Mahlzeit per Mouseclick
Damit nicht genug: Immer mehr Dienstleister maßen sich an, Teile der Arbeit von Hausangestellten zu übernehmen: So liefern Supermärkte Einkäufe direkt nach Hause, Mahlzeiten können per Mouseclick online bestellt werden, und Kochmuffel bekommen auf Bestellung Rezepte samt Zutaten ebenfalls frei Haus geliefert.
Auch die Hausangestellten selbst suchen seit dem Ausbruch von Corona und den im März verhängten Einschränkungen nach Alternativen. "Viele haben zuhause neue Sachen ausprobiert," sagt Gewerkschafterin Maria Noeli dos Santos. "Die einen bereiten Mahlzeiten zu und verkaufen sie auswärts, die anderen bieten Maniküre an. Wenn es klappt, machen sie weiter, wenn nicht, werden sie versuchen, wieder als empregada zu arbeiten."
Doch wie wird diese Arbeit in Zukunft aussehen? Wird die "empregada" weiterhin zu jedem brasilianischen Haushalt gehören, der es sich leisten kann? Oder schrumpft die brasilianische Institution nach Corona auf die Tätigkeit einer Tagelöhnerin zusammen?
"Angekündigte Tragödie"
Für den Arbeitssoziologen Ricardo Antunes verstärkt Corona die Ausbreitung informeller und prekärer Arbeitsverhältnisse. Der Autor des Buches "Coronavirus: Arbeit im Kreuzfeuer" hält es für symptomatisch, dass eines der ersten Todesopfer der Pandemie in Brasilien eine Hausangestellte war. Die 63-jährige Cleonice Gonçalves starb Ende März in Rio de Janeiro, nachdem sie sich bei ihrer Chefin angesteckt hatte, die das Virus aus einem Italienurlaub mit eingeschleppt hatte.
Die Chefin hatte zwar selbst schon den Verdacht gehabt, sich Corona eingefangen zu haben und sich auf das neue Virus testen lassen - doch Gonçalves sagte sie davon nichts. Als das positive Testergebnis kam, war diese bereits tot.
"Ungleichheit nimmt grausame Züge an"
Der tragische Vorfall zeigt, dass viele Brasilianerinnen aus der Mittel- und Oberschicht auch in Krisen- und Pandemiezeiten nicht auf die Annehmlichkeiten einer "empregada" verzichten wollen. Mittlerweile zahlen viele ihren Hausangestellten ein Uber-Taxi, damit sie zur Arbeit kommen, ohne sich der Infektionsgefahr im öffentlichen Nahverkehr auszusetzen.

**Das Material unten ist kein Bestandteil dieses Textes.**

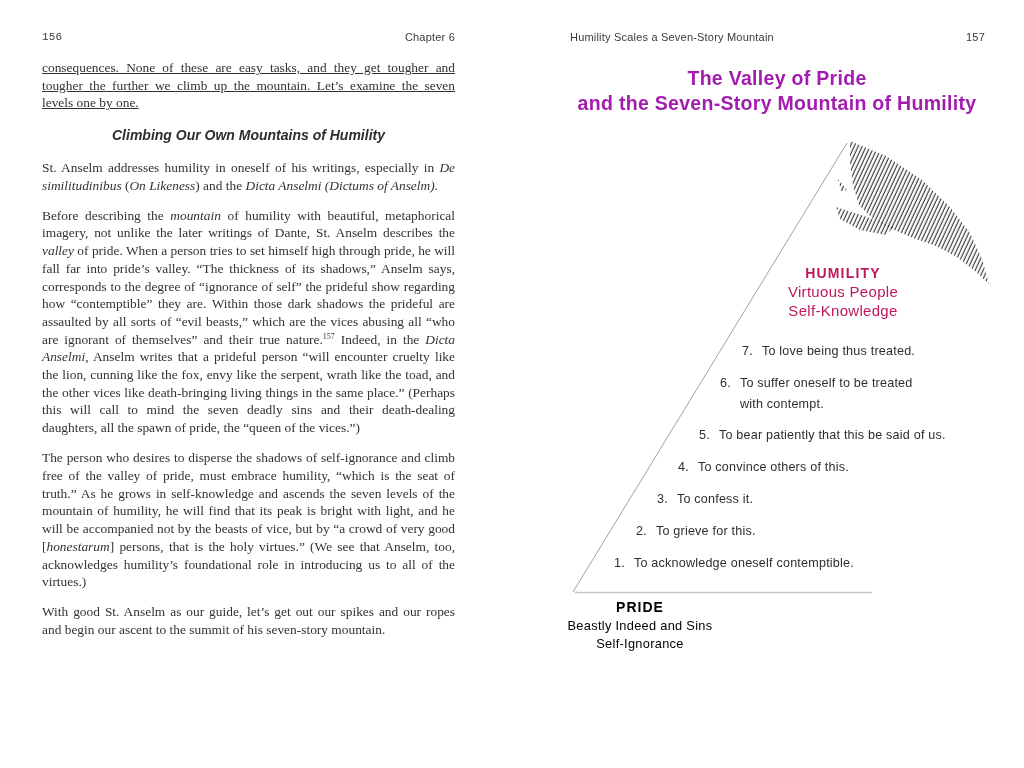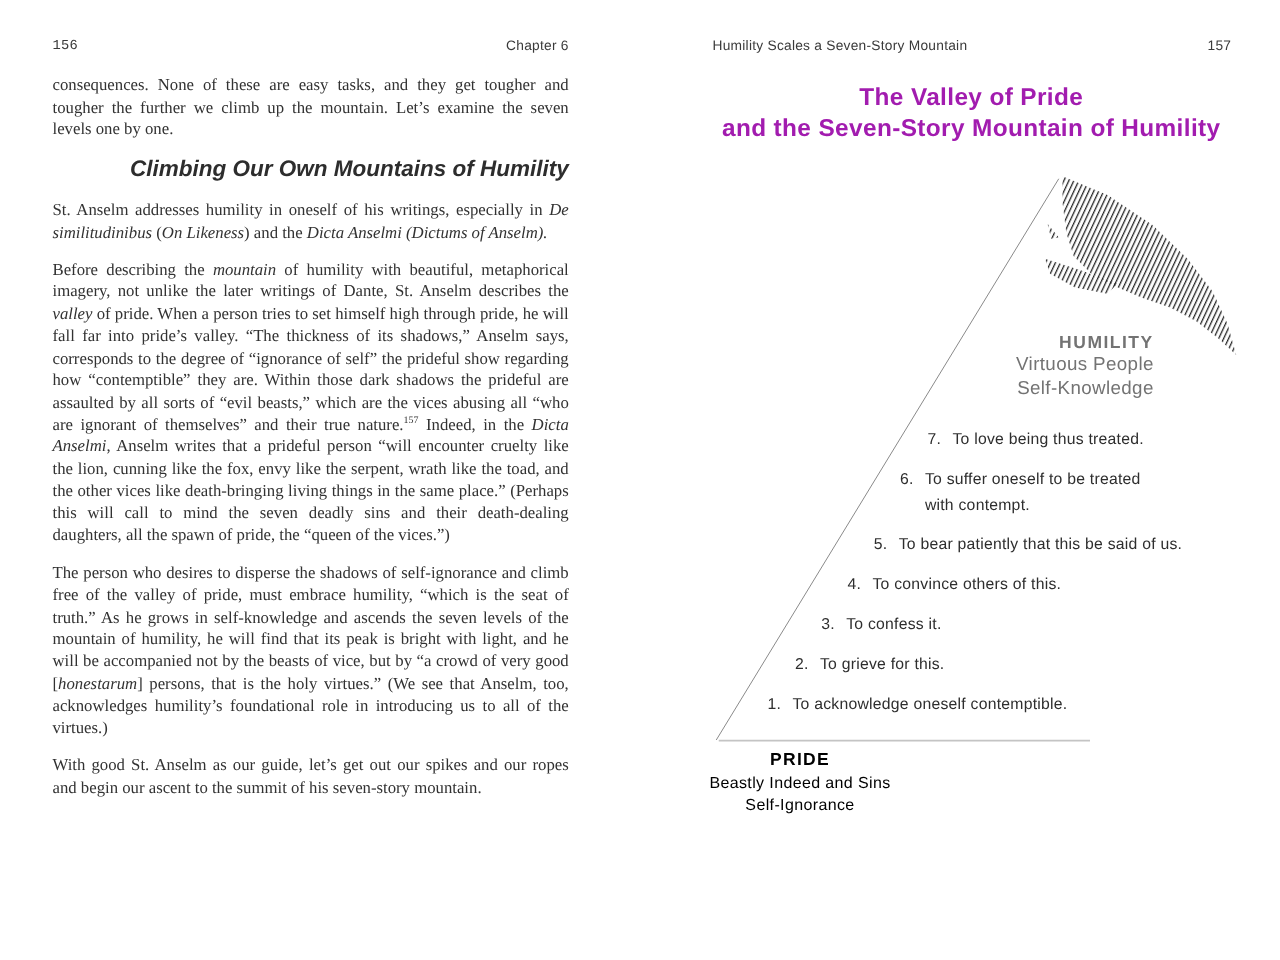--- a/index.html
+++ b/index.html
@@ -26,7 +26,7 @@
     text-align:justify;
   }
   .body-copy p { margin:0 0 12.5px 0; }
-  .body-copy p:first-child { margin-bottom:12px; }
+  .body-copy p:first-child { margin-bottom:12px;text-decoration:underline; }
   .body-copy sup { font-size:8px; line-height:0; vertical-align:super; letter-spacing:0; }
   .section-heading {
     font-family:"Liberation Sans", sans-serif;

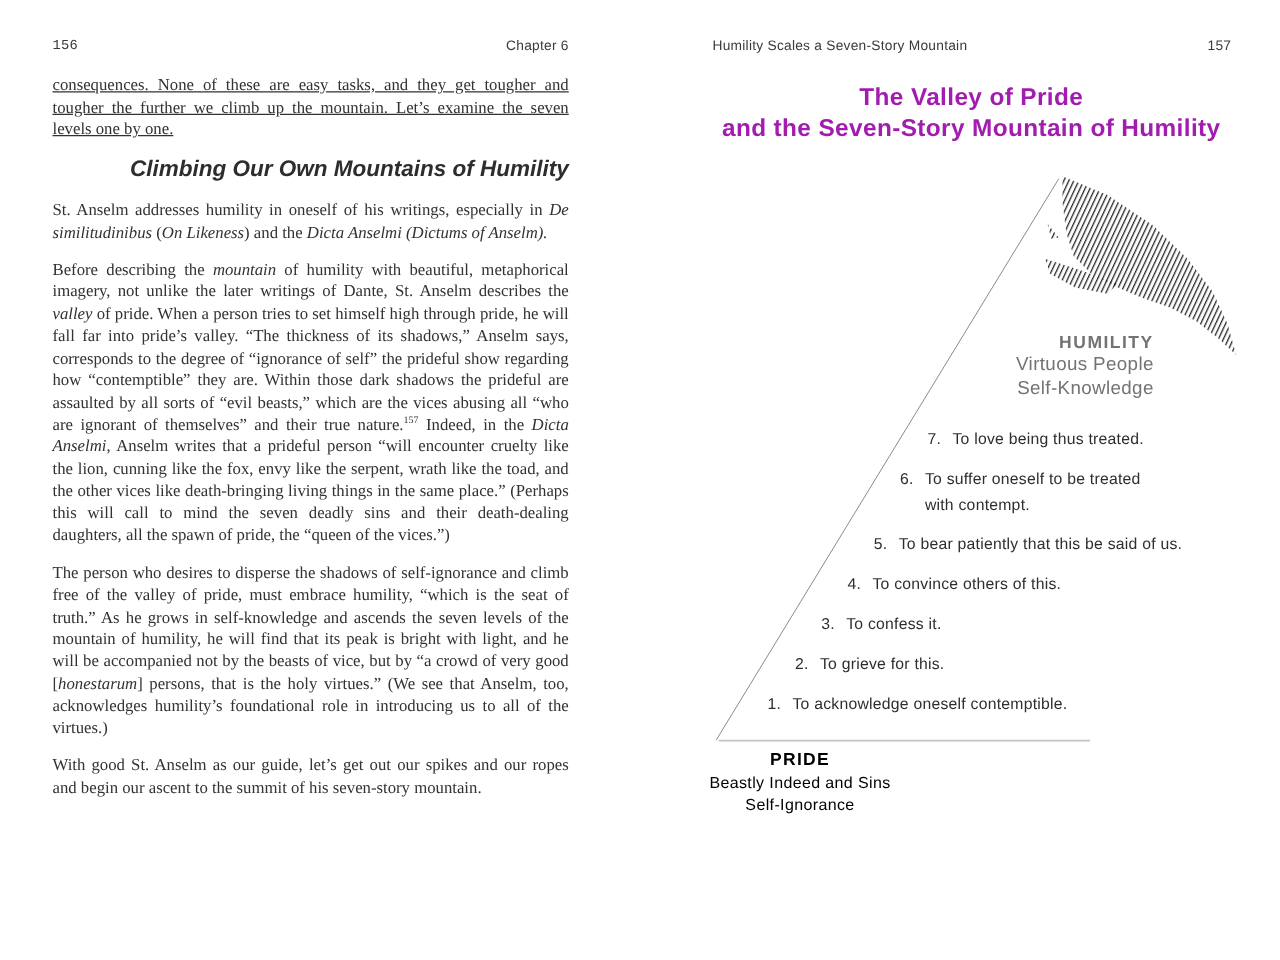--- a/index.html
+++ b/index.html
@@ -30,8 +30,8 @@
   .body-copy sup { font-size:8px; line-height:0; vertical-align:super; letter-spacing:0; }
   .section-heading {
     font-family:"Liberation Sans", sans-serif;
-    font-style:italic; font-weight:bold; font-size:18px; color:#2d2d2d;
-    margin:15px 0 14px 0; text-align:right;
+    font-style:italic; font-weight:bold; font-size:14px; color:#2d2d2d;
+    margin:15px 0 14px 0; text-align:center;
   }
 
   

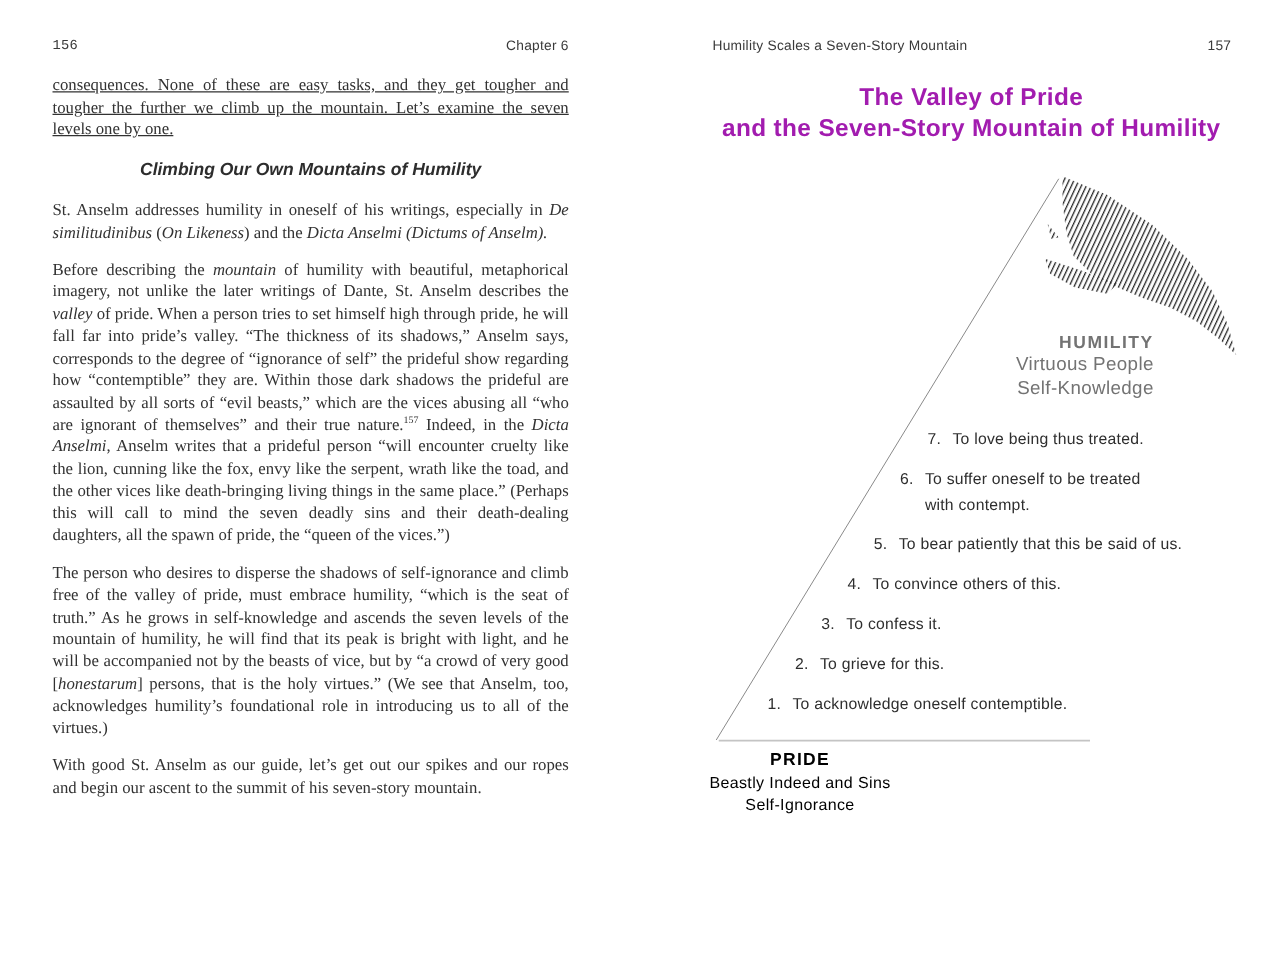--- a/index.html
+++ b/index.html
@@ -45,7 +45,7 @@
 
   
   .summit-labels {
-    position:absolute; left:251px; top:264px; width:160px; text-align:right; color:#737373;
+    position:absolute; left:251px; top:264px; width:160px; text-align:center; color:#be185d;
   }
   .summit-title { font-size:14px; font-weight:800; letter-spacing:1.2px; line-height:19px; }
   .summit-sub   { font-size:15px; line-height:18.5px; letter-spacing:0.3px; }

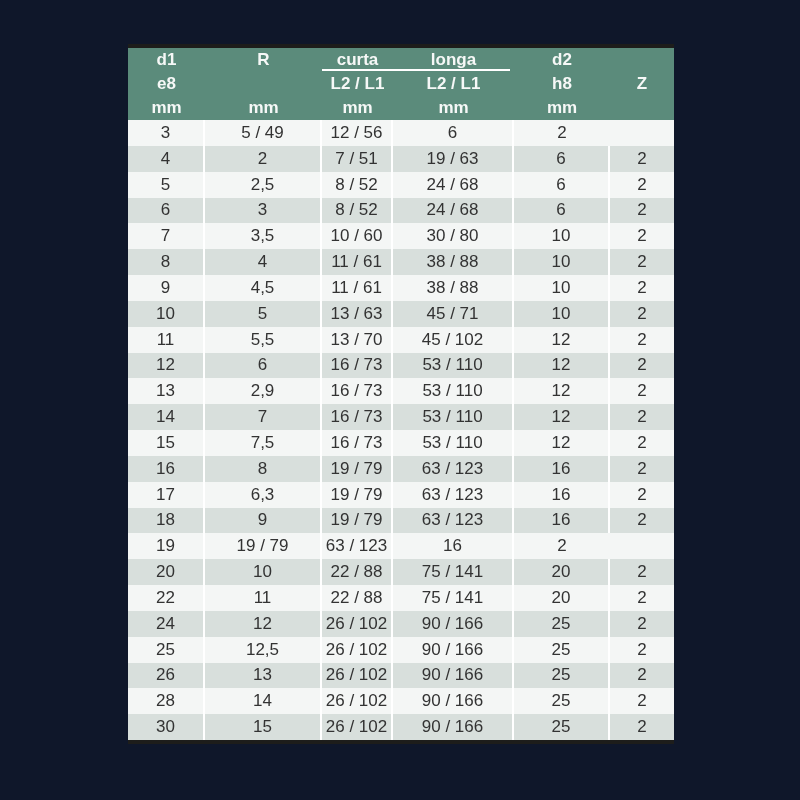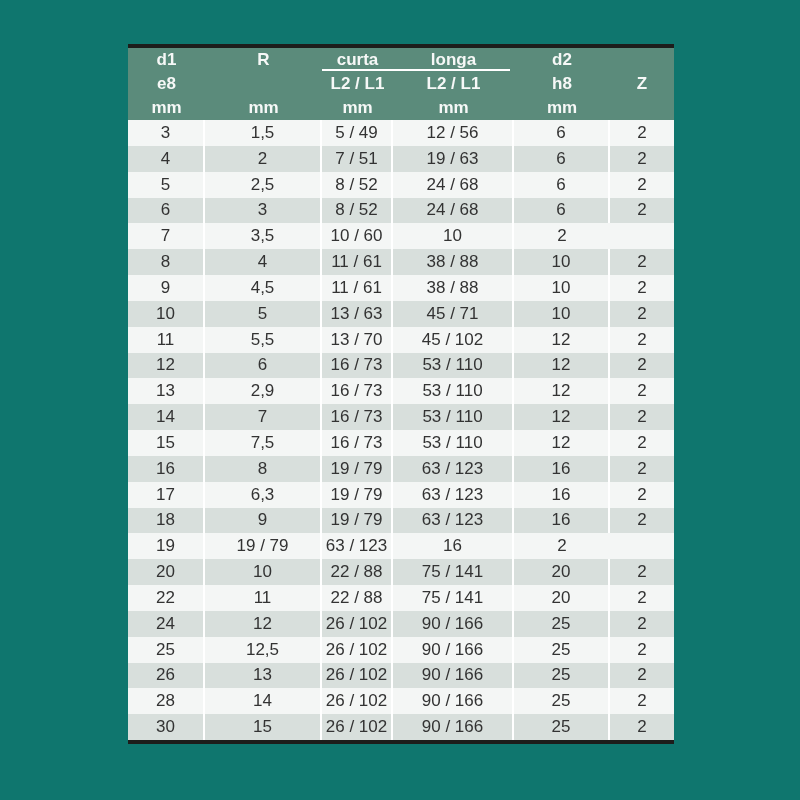--- a/index.html
+++ b/index.html
@@ -7,7 +7,7 @@
     position: relative;
     width: 800px;
     height: 800px;
-    background: #0f766e;
+    background: #0f172a;
     font-family: "Liberation Sans", sans-serif;
     overflow: hidden;
   }

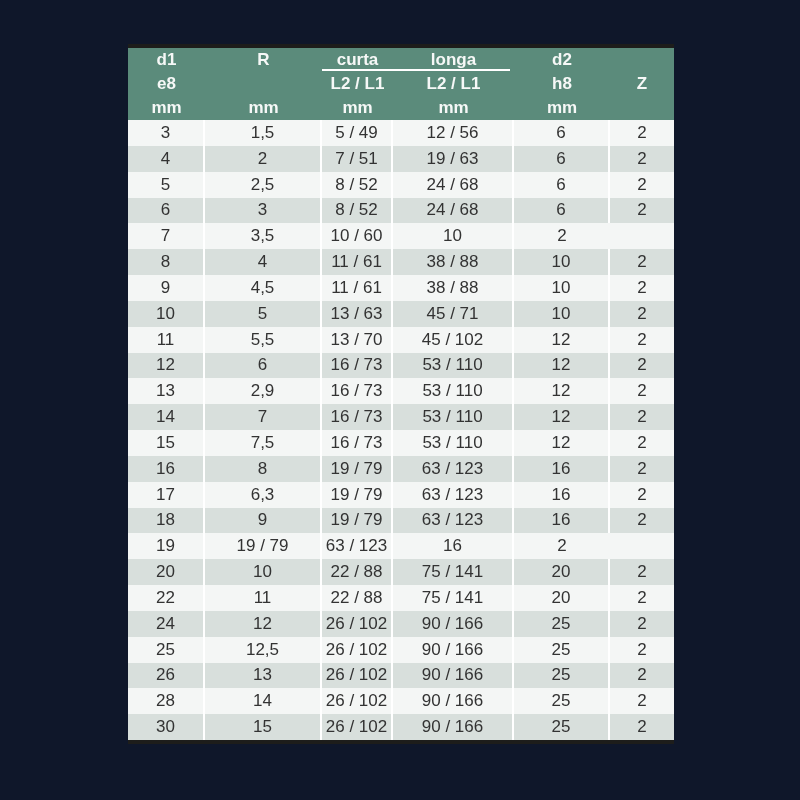--- a/index.html
+++ b/index.html
@@ -116,7 +116,6 @@
     <div class="rows" id="rows">
         <div class="row light">
           <div class="cell">3</div>
-          <div class="cell">1,5</div>
           <div class="cell">5 / 49</div>
           <div class="cell">12 / 56</div>
           <div class="cell">6</div>

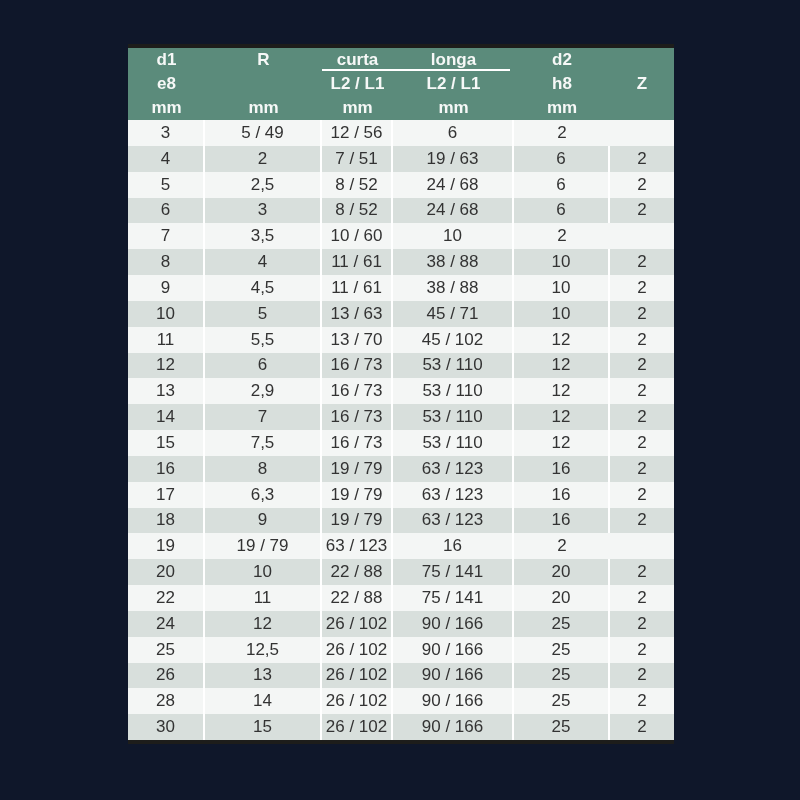--- a/index.html
+++ b/index.html
@@ -149,6 +149,7 @@
           <div class="cell">7</div>
           <div class="cell">3,5</div>
           <div class="cell">10 / 60</div>
+          <div class="cell">30 / 80</div>
           <div class="cell">10</div>
           <div class="cell">2</div>
         </div>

"Außer mir gehen alle meine Kolleginnen zur Arbeit, ihre Chefin will, dass sie kommen", sagt Nilza de Jesus Almeida. "Auch wenn sie selbst oder ihre Chefin Corona haben." Gewerkschafterin Maria Noeli dos Santos stimmt zu. "Viele gehen während der Pandemie zur Arbeit und bringen sich und andere dabei selbst in Gefahr." Den ansonsten drohenden Verdienstausfall können sich viele "empregadas" nicht leisten.
In seinem Buch schreibt Ricardo Antunes von einer "angekündigten Tragödie": "Die bereits vor der Pandemie herrschende soziale Ungleichheit nimmt grausame Züge an und trifft die Schwächsten am härtesten. Die Arbeiterklasse hat keine Wahl", lautet seine brutale Prognose: "Entweder sie stirbt an Covid 19, oder sie stirbt an Hunger."